Monday, April 23, 2012

mysqldump with wildcard

Today I had to dump an existing database, but only wanted a subset of tables. Currently, mysql does not have a built-in option to do this, but with awk I got this to work:

1) filter out the table you are looking for. connect to you mysql server and test you wildcard combination

> mysql -u user -p test_db
> password: **********
> show tables like 'iesna%'

2) now combine that with awk and mysqldump command

> mysqldump -u user -p test_db 'mysql -DN test_db -e "show tables like 'iesna%'" | awk '{printf $1" "}''

:)

Friday, April 6, 2012

Install MySQL for Python (MySQLdb) on Windows 7

I loved it how people praise python as being so simple, but lack to explain the fact that they either download pre-compiled packages and libraries, and/or use linux. Lackluster is what comes to mind when I refuse to download this (http://code.google.com/p/soemin/downloads/detail?name=MySQL-python-1.2.3.win32-py2.7.exe) and rather try to compile from scratch on windows 7 (using python 2.7, mysql community 5.5).

Given that I've put in more than 15 minutes to get this rolling, I thought I would blog about it. There are other options online, but nothing better than documenting your failures, right? :)

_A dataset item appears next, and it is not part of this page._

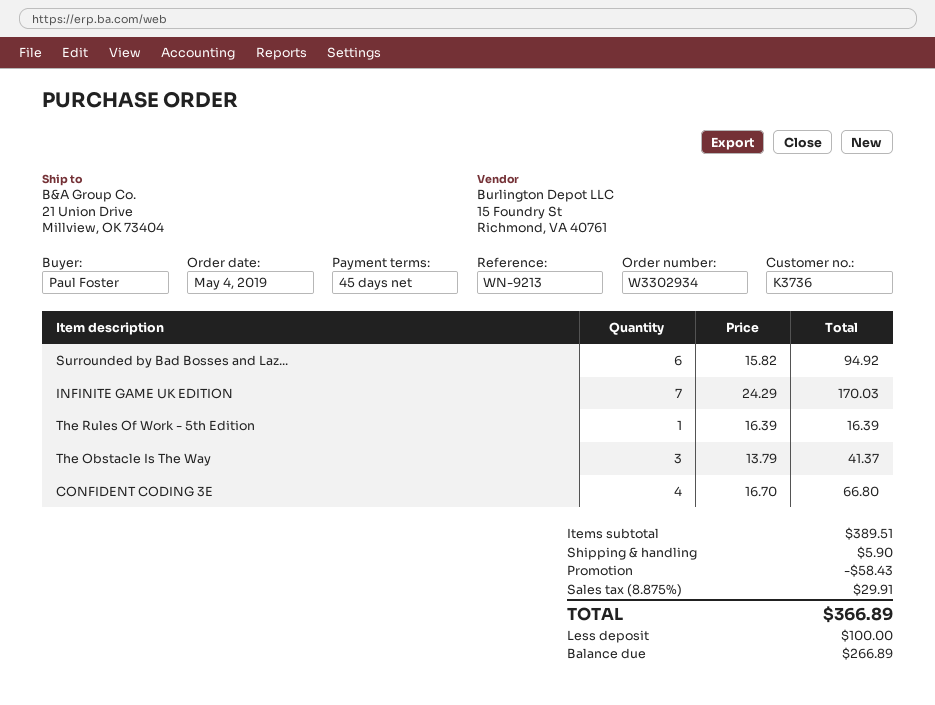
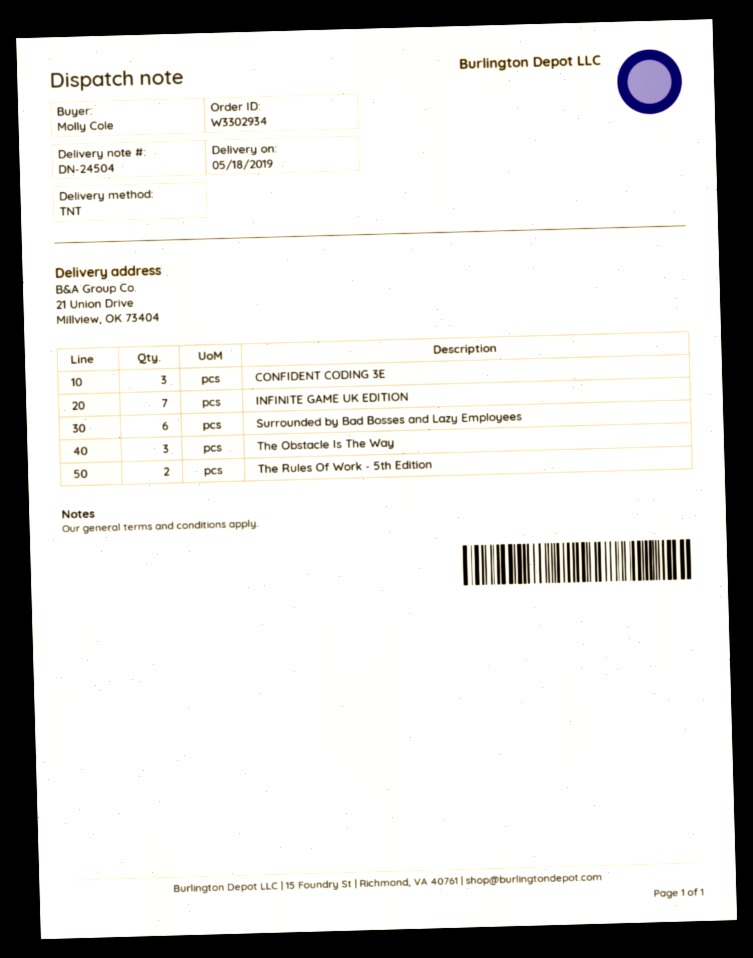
ordered by: Paul Foster -> Molly Cole
The Rules Of Work - 5th Edition: 1 -> 2
CONFIDENT CODING 3E: 4 -> 3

1) First step is installing mysql *with* the development tools. Also the Mysql Connector C (http://dev.mysql.com/downloads/connector/c/).
2) Next up is installation of the setuptools (http://pypi.python.org/pypi/setuptools). And while there is a windows executable, that didn't work for me. So download the ez_setup.py and it should download/update your lib.
3) Check if your site.cfg file has the correct registry key for your version of mysql server (registry_key = SOFTWARE\MySQL AB\MySQL Server 5.5).
4) Also double-check if your mingw path is updated in your environment variables (computer >> properties >> advanced system settings >> environment variables >> ADD to your path "C:\MinGW\bin")
5) You need to comment out the lines regarding to the static build in setup_windows.py, as well as instructing the compiler to use the dynamic lib version (add 'client = "libmysql"').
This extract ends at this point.